That seems like extremely limited, human thinking. If we’re assuming a super powerful AGI, capable of wiping out humanity with high likelihood, it is also almost certainly capable of accomplishing its goals despite our theoretical attempts to stop it without needing to kill humans. The issue, then, is not fully aligning AGI goals with human goals, but ensuring it has “don’t wipe out humanity, don’t cause extreme negative impacts to humanity” somewhere in its utility function. Probably doesn’t even need to be weighted too strongly, if we’re talking about a truly powerful AGI. Chimpanzees presumably don’t want humans to rule the world—yet they have made no coherent effort to stop us from doing so, probably haven’t even realized we are doing so, and even if they did we could pretty easily ignore it.
“If something could get in the way (or even wants to get in the way, whether or not it is capable of trying) I need to wipe it out” is a sad, small mindset and I am entirely unconvinced that a significant portion of hypothetically likely AGIs would think this way. I think AGI will radically change the world, and maybe not for the better, but extinction seems like a hugely unlikely outcome.

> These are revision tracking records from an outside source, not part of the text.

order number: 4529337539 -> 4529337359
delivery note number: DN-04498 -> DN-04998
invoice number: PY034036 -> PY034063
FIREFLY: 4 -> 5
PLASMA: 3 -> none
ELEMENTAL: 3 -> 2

Why would it “want” to keep humans around? How much do you care about whether or not you move dirt while you drive to work? If you don’t care about something at all, it won’t factor in to your choice of actions[1]

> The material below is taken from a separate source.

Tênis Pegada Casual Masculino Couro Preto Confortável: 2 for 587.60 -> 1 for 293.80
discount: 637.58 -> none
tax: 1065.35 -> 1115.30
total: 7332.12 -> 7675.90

I know I phrased this tautologically, but I think the idiom will be clear. If not, just press me on it more. I think this is the best way to get the message across or I wouldn’t have done it.
some sort of general value for life, or a preference for decreased suffering of thinking beings, or the off chance we can do something to help (which i would argue is almost exactly the same low chance that we could do something to hurt it). I didn’t say there wasn’t an alignment problem, just that AGI whose goals don’t perfectly align with those of humanity in general isn’t necessarily catastrophic. Utility functions tend to have a lot of things they want to maximize, with different weights. Ensuring one or more of the above ideas is present in an AGI is important.

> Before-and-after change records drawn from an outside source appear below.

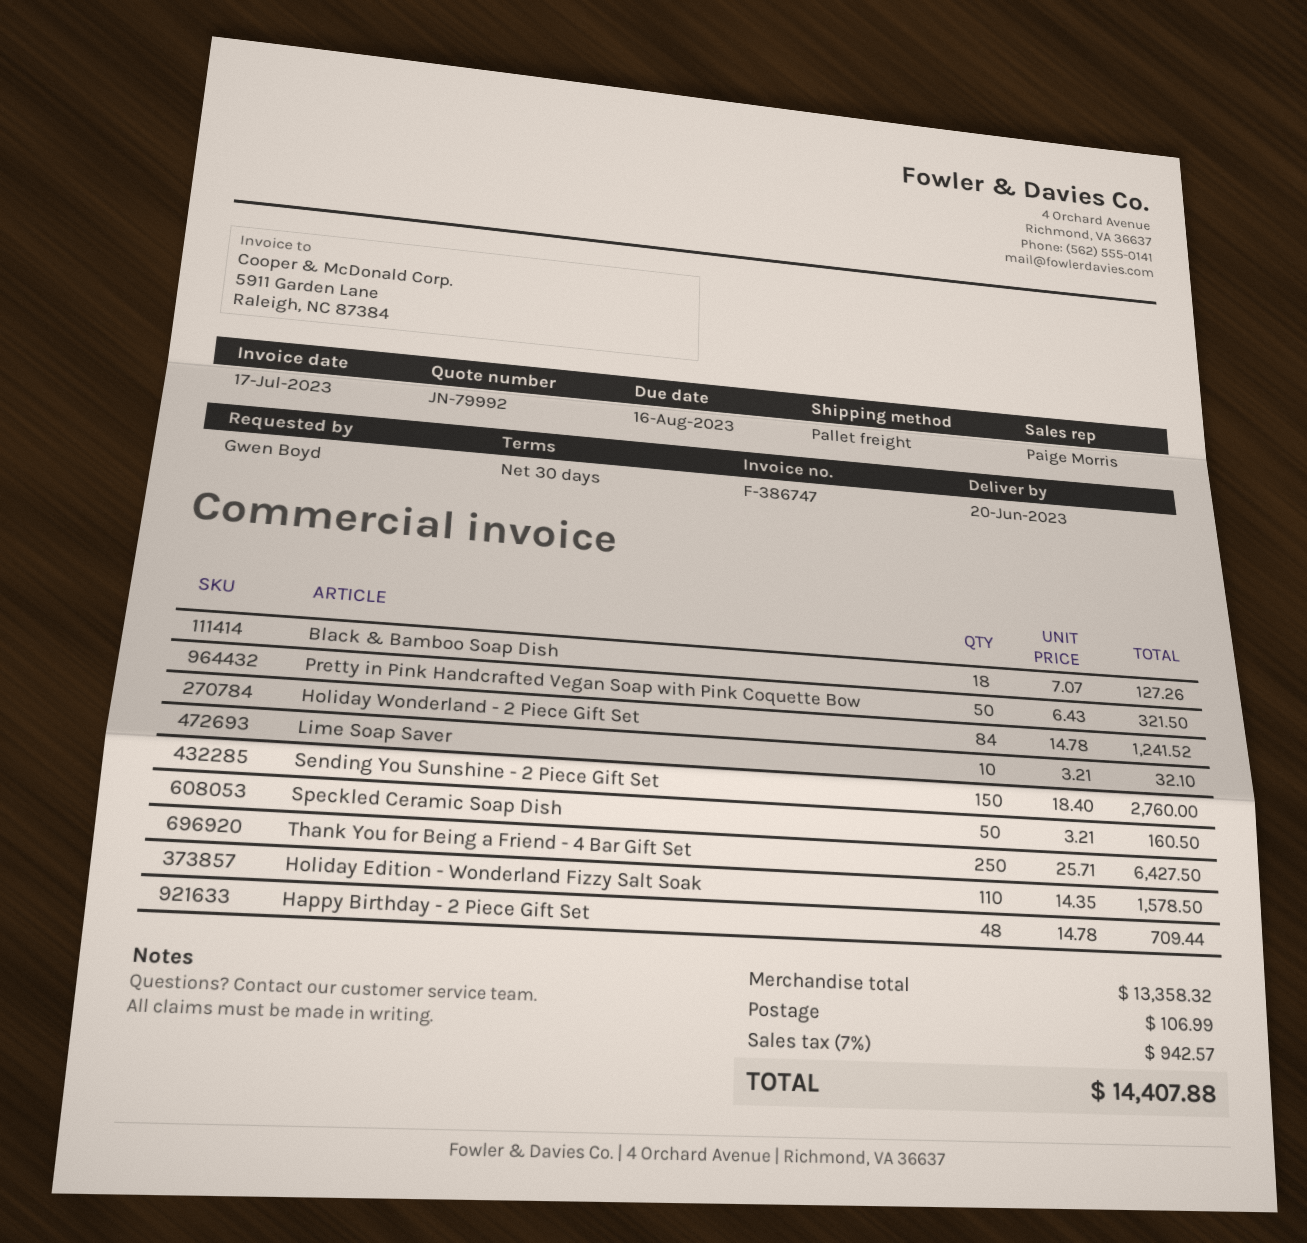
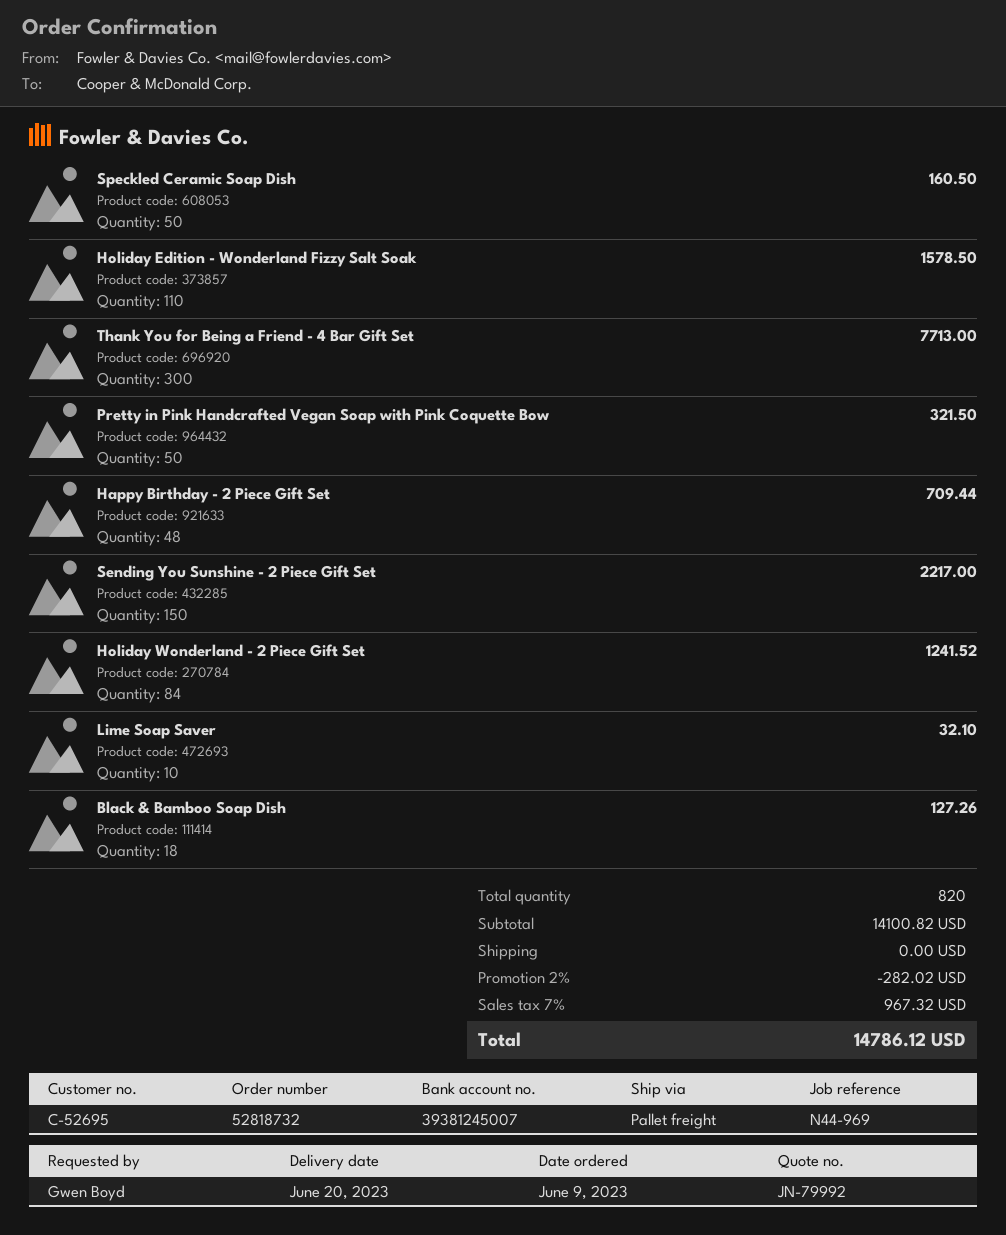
Sending You Sunshine - 2 Piece Gift Set: 150 for 2760.00 -> 150 for 2217.00
Thank You for Being a Friend - 4 Bar Gift Set: 250 for 6427.50 -> 300 for 7713.00
subtotal: 13358.32 -> 14100.82
discount: none -> 2% = 282.02
shipping: 106.99 -> 0.00
tax: 7% = 942.57 -> 7% = 967.32
total: 14407.88 -> 14786.12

I gather the problem is that we cannot reliably incorporate that, or anything else, into a machine’s utility function: if it can change its source code (which would be the easiest way for it to bootstrap itself to superintelligence), it can also change its utility function in unpredictable ways. (Not necessarily on purpose, but the utility function can take collateral damage from other optimizations.)
I’m glad you started this thread: to someone like me who doesn’t follow AI safety closely, the argument starts to feel like, “Assume the machine is out to get us, and has an unstoppable ‘I Win’ button...” It’s worth knowing why some people think those are reasonable assumptions, and why (or if) others disagree with them. It would be great if there was an “AI Doom FAQ” to cover the basics and get newbies and dilettantes up to speed.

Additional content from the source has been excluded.